— Data shown —
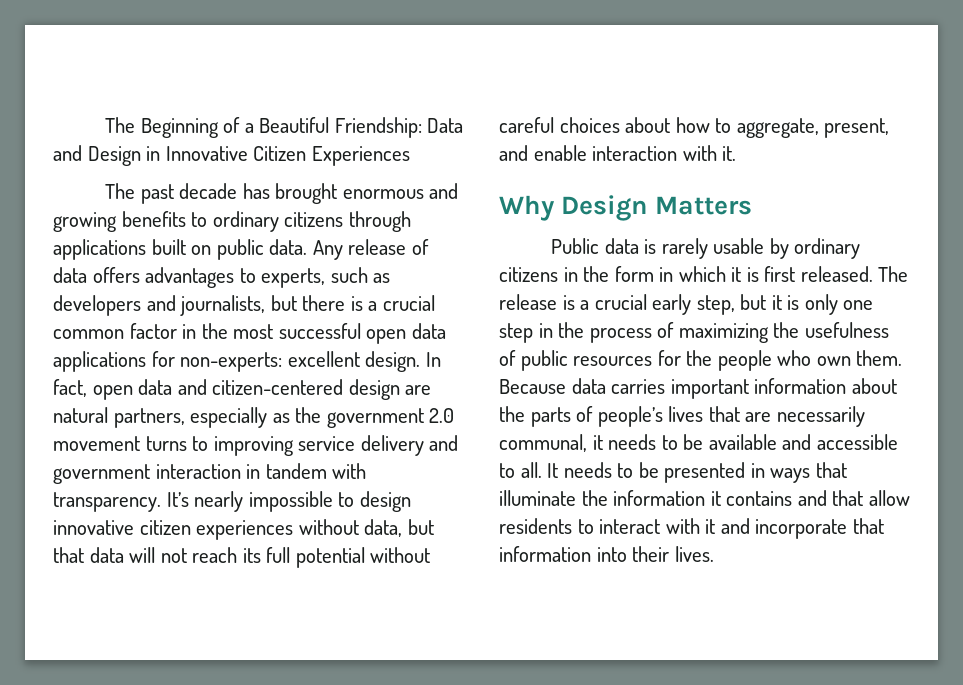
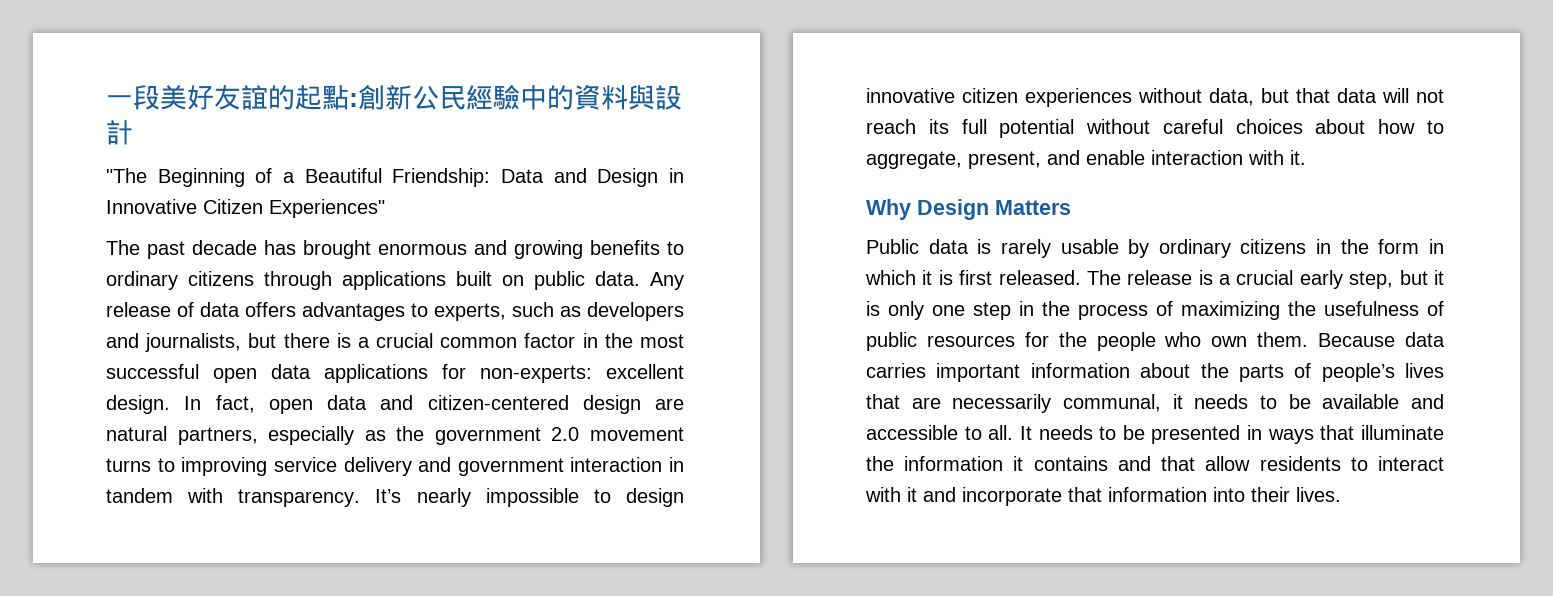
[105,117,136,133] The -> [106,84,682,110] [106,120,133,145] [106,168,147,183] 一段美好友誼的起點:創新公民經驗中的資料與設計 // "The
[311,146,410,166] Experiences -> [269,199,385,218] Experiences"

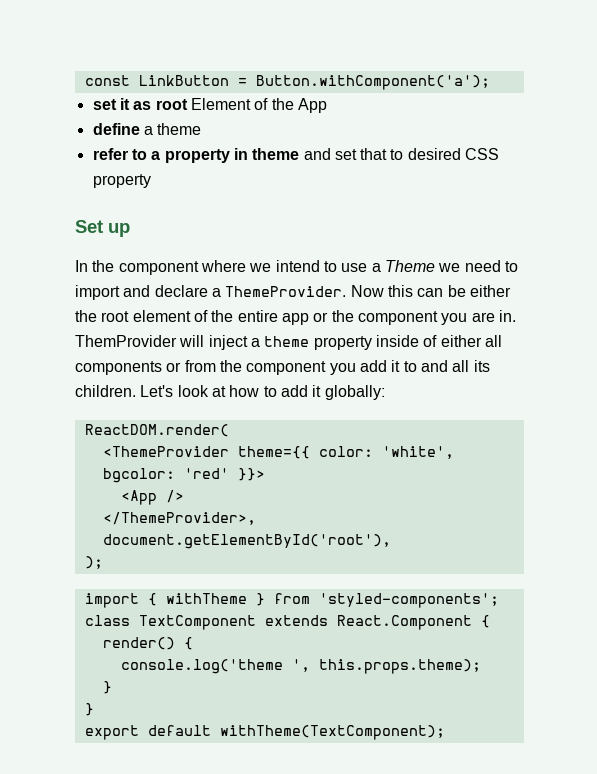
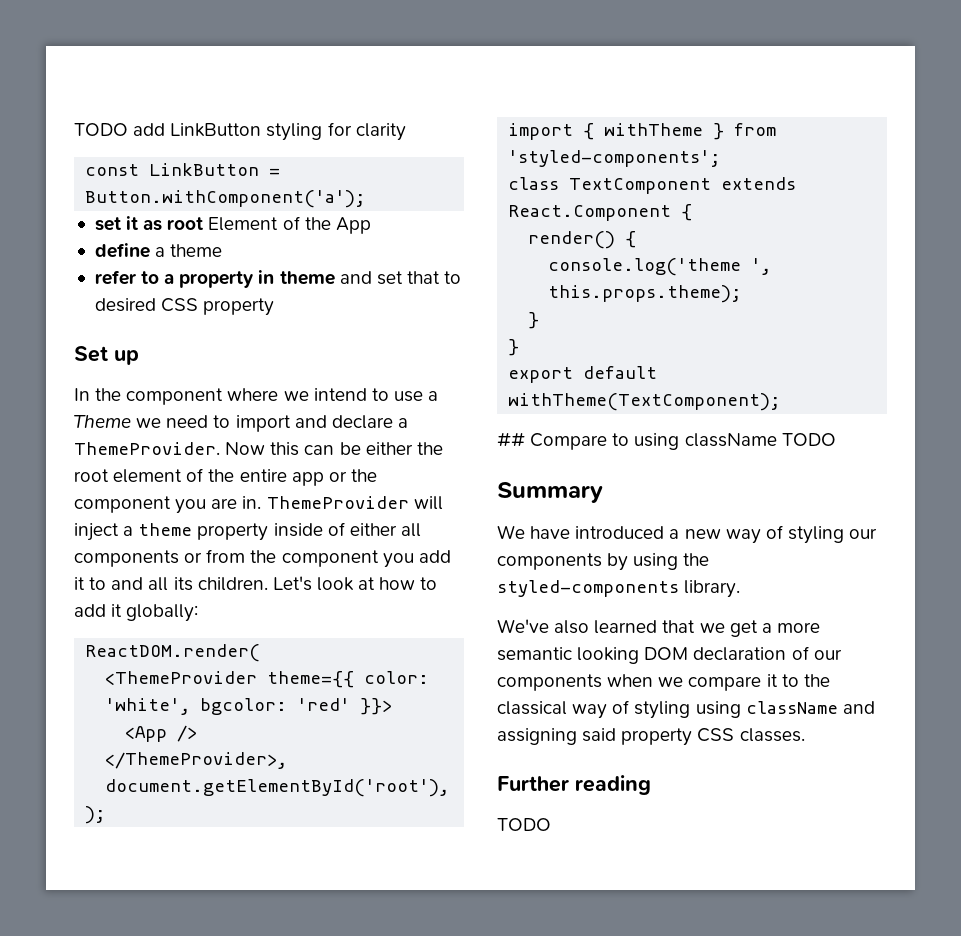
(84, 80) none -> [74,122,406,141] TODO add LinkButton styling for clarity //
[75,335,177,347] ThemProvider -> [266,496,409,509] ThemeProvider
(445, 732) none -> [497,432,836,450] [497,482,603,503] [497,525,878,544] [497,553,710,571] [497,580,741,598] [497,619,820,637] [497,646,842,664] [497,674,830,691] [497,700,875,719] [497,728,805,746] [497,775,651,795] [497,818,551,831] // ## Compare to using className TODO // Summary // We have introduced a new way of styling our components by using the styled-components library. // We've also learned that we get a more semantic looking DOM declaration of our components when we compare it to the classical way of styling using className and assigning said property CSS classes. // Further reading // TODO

— What the task requires —
I'd like the material repeated word for word, without the pictures it holds.

— Result of the task —
[105,117,136,133] The -> [106,84,682,110] [106,120,133,145] [106,168,147,183] 一段美好友誼的起點:創新公民經驗中的資料與設計 // "The
[311,146,410,166] Experiences -> [269,199,385,218] Experiences"

(84, 80) none -> [74,122,406,141] TODO add LinkButton styling for clarity //
[75,335,177,347] ThemProvider -> [266,496,409,509] ThemeProvider
(445, 732) none -> [497,432,836,450] [497,482,603,503] [497,525,878,544] [497,553,710,571] [497,580,741,598] [497,619,820,637] [497,646,842,664] [497,674,830,691] [497,700,875,719] [497,728,805,746] [497,775,651,795] [497,818,551,831] // ## Compare to using className TODO // Summary // We have introduced a new way of styling our components by using the styled-components library. // We've also learned that we get a more semantic looking DOM declaration of our components when we compare it to the classical way of styling using className and assigning said property CSS classes. // Further reading // TODO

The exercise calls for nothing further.